Continuo sua leitora diária e cada vez mais admiradora e divulgadora daquilo que você escreve e testemunha. Acabei de ler essa postagem para Leonel (Itaussu), meu marido, que me pede para lhe dizer que "sem fazer juízo de valor sobre seu passado, você tem um presente meritório e ele tem por você e seu trabalho o maior respeito".

Tenho divulgado a maior parte do que você escreve a pessoas que considero pertinentes e, inclusive, ao grupo de discussão política ao que pertenço e do qual participam vária pessoas que provavelmente você conhece (Carlos Eugênio, Ivan Seixas, Miguel Nakamura, Antonio Roberto Espinosa, Paulo Abraão, etc.). Nesse sentido, só posso desejar que você continue falando muito e apenas a verdade pura.

um grande abraço,
Dea

PS: Queremos reafirmar, com ênfase, que não só não pertencemos como repudiamos a família dos "grandes inquisidores".

Revistacidadesol disse...

Lungaretti: nesse blog abaixo estão falando que se Dilma vencer vai acontecer guerra civil, q se ganhar não leva, dentre outros absurdos, e tudo isso defendendo Serra. Acho q tanta bobagem merece divulgação e análise:

http://blogdovampirodecuritiba.blogspot.com/

celsolungaretti disse...

A extrema-direita tenta convencer os banqueiros e grandes capitalistas da necessidade de uma virada de mesa desde o "Cansei!".

Nada aconteceu até agora capaz de mudar a opinião dos verdadeiramente poderosos.

Eles não agem por ideologia, mas sim para preservar seus interesses e privilégios, que não foram nem estão sendo ameaçados.

Releia a história do golpe de 1964: veja quanto tempo os conspiradores tramaram, até receberem o sinal verde dos que batem o martelo. E eram tempos de guerra fria.

Precisaria ocorrer algo novo e muito inquietante no Brasil para os EUA avaliarem que vale a pena correr o risco de um golpe.

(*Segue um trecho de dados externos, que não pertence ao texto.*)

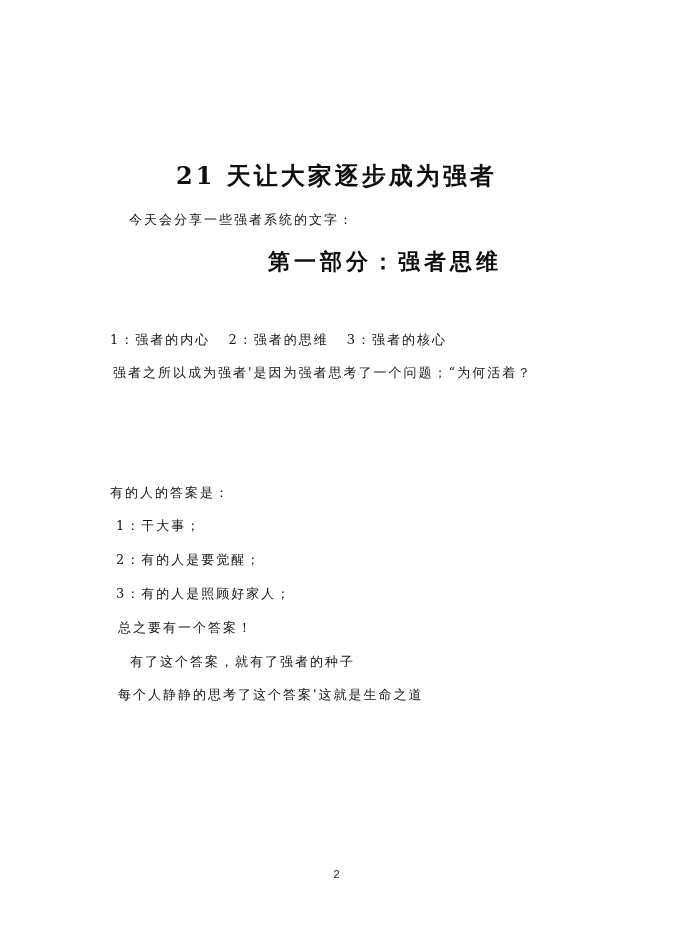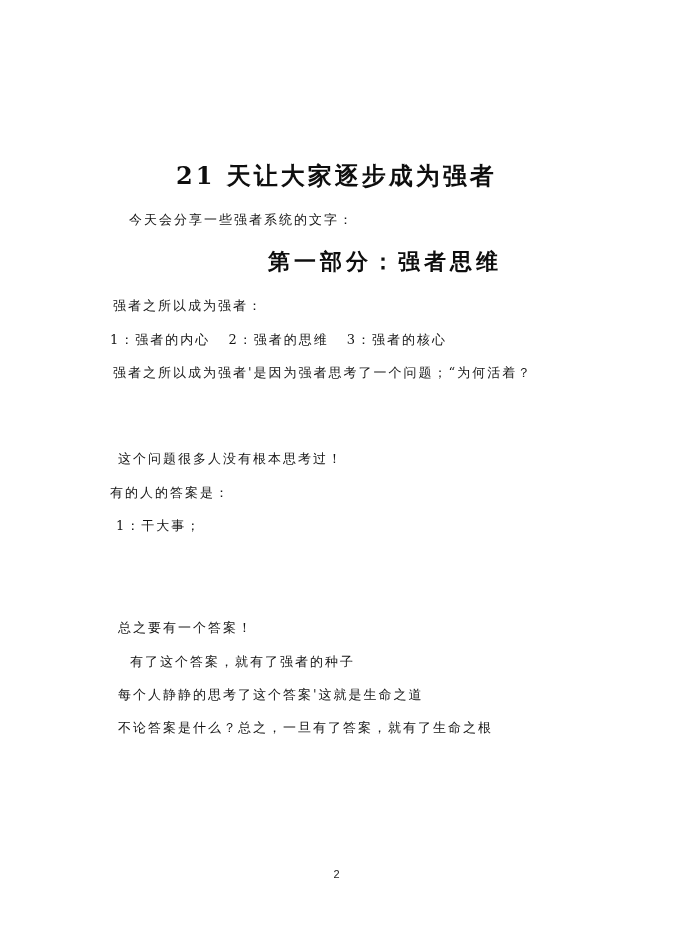--- a/index.html
+++ b/index.html
@@ -89,7 +89,6 @@
 
   <div class="line section-heading">第一部分：强者思维</div>
 
-  <div class="line body l1">强者之所以成为强者：</div>
 
   <div class="line body l2">
     <span>1：强者的内心</span><span class="gap"></span>

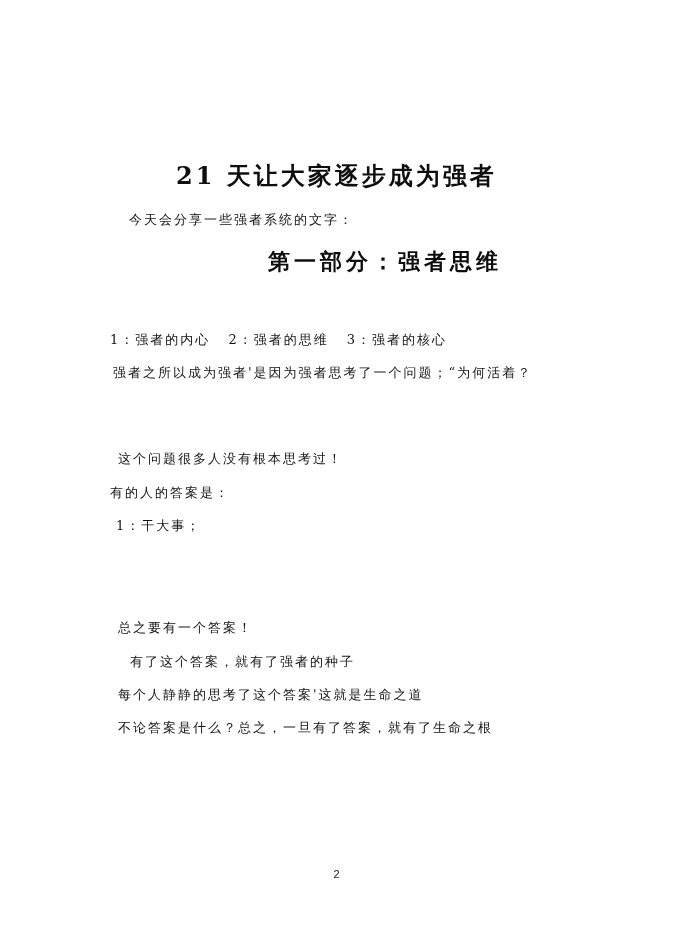--- a/index.html
+++ b/index.html
@@ -98,7 +98,6 @@
 
   <div class="line body l3">强者之所以成为强者'是因为强者思考了一个问题；“为何活着？</div>
 
-  <div class="line body l4">这个问题很多人没有根本思考过！</div>
 
   <div class="line body l5">有的人的答案是：</div>
 

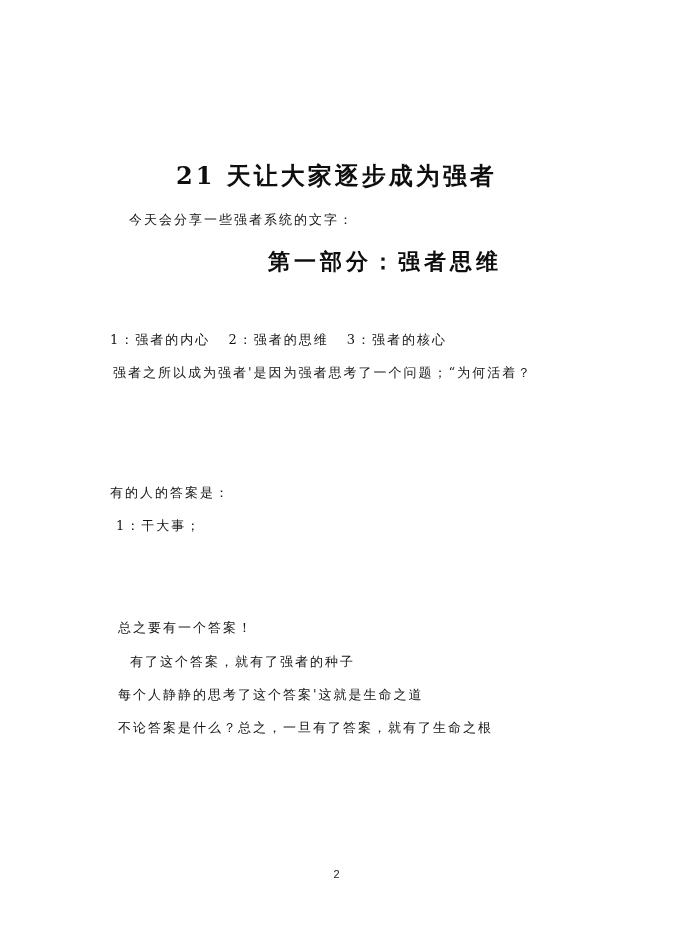--- a/index.html
+++ b/index.html
@@ -102,6 +102,7 @@
   <div class="line body l5">有的人的答案是：</div>
 
   <div class="line body l6">1：干大事；</div>
+  <div class="line body l7">2：有的人是要觉醒；</div>
 
   <div class="line body l9">总之要有一个答案！</div>
 

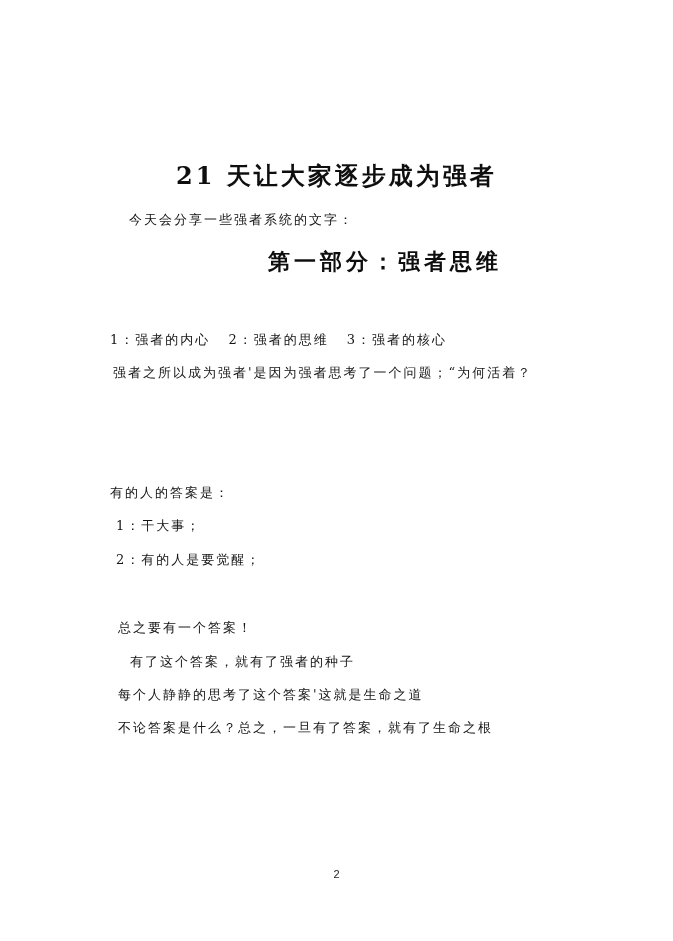--- a/index.html
+++ b/index.html
@@ -103,6 +103,7 @@
 
   <div class="line body l6">1：干大事；</div>
   <div class="line body l7">2：有的人是要觉醒；</div>
+  <div class="line body l8">3：有的人是照顾好家人；</div>
 
   <div class="line body l9">总之要有一个答案！</div>
 

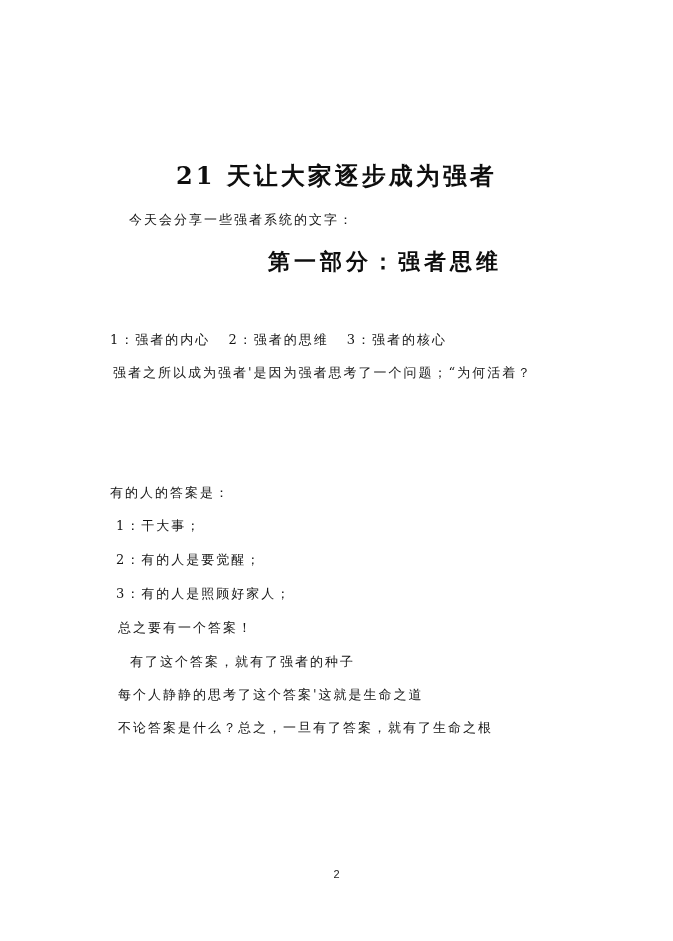--- a/index.html
+++ b/index.html
@@ -111,7 +111,6 @@
 
   <div class="line body l11">每个人静静的思考了这个答案'这就是生命之道</div>
 
-  <div class="line body l12">不论答案是什么？总之，一旦有了答案，就有了生命之根</div>
 
   <div class="page-number">2</div>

A eleição de Dilma, por si só, não será suficiente para tanto. Deixarão como está para verem como fica.

Abs.

Revistacidadesol disse...

Oi, Celso. Concordo. Só acho que determinadas coisas merecem atenção. No blog do Vamp tinha dois que se apresentavam como militares da reserva, Ivo Veiga e José Pacheco Filho, sempre com esse papo de que existe uma lista com nomes quando o golpe chegar, que vai haver uma virada de mesa. Quando avisaram que algumas coisas que eles diziam poderiam ser tidas como propaganda fascista, um sumiu e o outro, suponho, passou a escrever com o codinome M50. Ele insiste que Dilma se ganhar não leva, que as forças armadas estão preparando uma surpresa, que o candidato dele é o general Heleno, etc.

Penso que isso tudo é bravata e ele no máximo pode reunir uns gatos pingados num grupinho, mas ele faz um discurso para assustar e é preciso falar sobre isso.

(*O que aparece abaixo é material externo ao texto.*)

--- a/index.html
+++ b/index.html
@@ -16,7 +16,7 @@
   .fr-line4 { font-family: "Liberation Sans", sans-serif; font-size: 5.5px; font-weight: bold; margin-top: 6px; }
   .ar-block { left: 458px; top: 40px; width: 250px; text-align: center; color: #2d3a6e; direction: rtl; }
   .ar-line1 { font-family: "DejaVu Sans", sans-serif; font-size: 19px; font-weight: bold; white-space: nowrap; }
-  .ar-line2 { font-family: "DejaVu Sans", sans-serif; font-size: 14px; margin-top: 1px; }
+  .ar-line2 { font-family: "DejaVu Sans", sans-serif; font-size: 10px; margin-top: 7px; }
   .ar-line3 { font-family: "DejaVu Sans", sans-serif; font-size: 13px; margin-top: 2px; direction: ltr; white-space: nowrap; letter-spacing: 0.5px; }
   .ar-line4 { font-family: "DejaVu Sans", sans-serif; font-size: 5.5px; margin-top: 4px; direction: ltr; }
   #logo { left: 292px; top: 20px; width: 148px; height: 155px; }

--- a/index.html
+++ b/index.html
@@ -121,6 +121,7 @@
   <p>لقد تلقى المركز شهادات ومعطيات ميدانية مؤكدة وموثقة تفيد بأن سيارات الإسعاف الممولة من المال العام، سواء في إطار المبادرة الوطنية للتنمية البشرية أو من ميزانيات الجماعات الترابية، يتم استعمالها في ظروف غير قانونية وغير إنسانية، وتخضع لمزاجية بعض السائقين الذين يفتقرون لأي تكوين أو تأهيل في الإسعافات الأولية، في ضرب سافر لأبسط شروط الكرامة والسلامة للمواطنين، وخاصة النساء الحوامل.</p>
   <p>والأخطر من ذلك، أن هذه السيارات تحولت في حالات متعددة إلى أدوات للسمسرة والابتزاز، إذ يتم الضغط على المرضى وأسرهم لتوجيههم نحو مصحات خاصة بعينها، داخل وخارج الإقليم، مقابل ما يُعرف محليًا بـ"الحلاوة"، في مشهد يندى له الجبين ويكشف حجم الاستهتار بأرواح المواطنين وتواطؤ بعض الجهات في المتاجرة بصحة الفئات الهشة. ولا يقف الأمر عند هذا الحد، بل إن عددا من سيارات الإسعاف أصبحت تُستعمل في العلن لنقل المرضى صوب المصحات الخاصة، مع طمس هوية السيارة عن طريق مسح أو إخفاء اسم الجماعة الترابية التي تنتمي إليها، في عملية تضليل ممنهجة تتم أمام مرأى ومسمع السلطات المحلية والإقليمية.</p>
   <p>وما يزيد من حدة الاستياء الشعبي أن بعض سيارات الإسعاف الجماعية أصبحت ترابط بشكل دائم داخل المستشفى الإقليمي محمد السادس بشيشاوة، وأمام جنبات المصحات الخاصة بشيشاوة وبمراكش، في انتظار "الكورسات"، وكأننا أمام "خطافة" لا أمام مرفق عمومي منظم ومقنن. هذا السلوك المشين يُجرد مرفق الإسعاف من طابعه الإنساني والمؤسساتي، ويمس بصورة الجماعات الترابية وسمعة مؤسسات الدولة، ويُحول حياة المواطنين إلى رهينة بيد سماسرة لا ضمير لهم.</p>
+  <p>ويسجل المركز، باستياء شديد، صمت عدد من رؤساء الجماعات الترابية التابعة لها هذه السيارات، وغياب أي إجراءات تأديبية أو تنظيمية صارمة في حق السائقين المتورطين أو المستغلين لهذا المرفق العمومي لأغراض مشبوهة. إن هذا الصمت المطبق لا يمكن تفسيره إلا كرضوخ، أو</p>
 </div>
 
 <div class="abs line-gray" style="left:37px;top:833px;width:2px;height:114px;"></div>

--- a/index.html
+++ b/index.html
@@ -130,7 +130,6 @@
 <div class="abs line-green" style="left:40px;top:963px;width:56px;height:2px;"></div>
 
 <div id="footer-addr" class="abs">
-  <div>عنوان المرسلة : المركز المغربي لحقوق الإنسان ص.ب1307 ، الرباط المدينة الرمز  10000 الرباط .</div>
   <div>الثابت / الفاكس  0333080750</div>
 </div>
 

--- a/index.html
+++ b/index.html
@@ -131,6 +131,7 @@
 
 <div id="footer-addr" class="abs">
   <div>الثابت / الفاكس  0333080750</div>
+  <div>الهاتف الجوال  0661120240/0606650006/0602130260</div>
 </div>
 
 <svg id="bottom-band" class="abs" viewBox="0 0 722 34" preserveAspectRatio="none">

Como vc bem observou, no Usina de Letras existe o mesmo tipo de propaganda e papo, na maioria das vezes capitaneado por um tal Félix Maier. No começo do Usina, reclamei, mas de nada adiantou, pois parece que há dinheiro envolvido. Penso que Maier é financiado por alguém, suponho algum desses "institutos liberais".

Tb acho que Dilma muda pouco ou nada; ela mantém a mesma política econômica, enfim. O simples fato de ter sido da luta armada nem quer dizer que abrirá comissão da verdade. Eu não acredito.

Abs do Lúcio Jr.

celsolungaretti disse...

Já fiz vários artigos denunciando os sites e correntes virtuais fascistas.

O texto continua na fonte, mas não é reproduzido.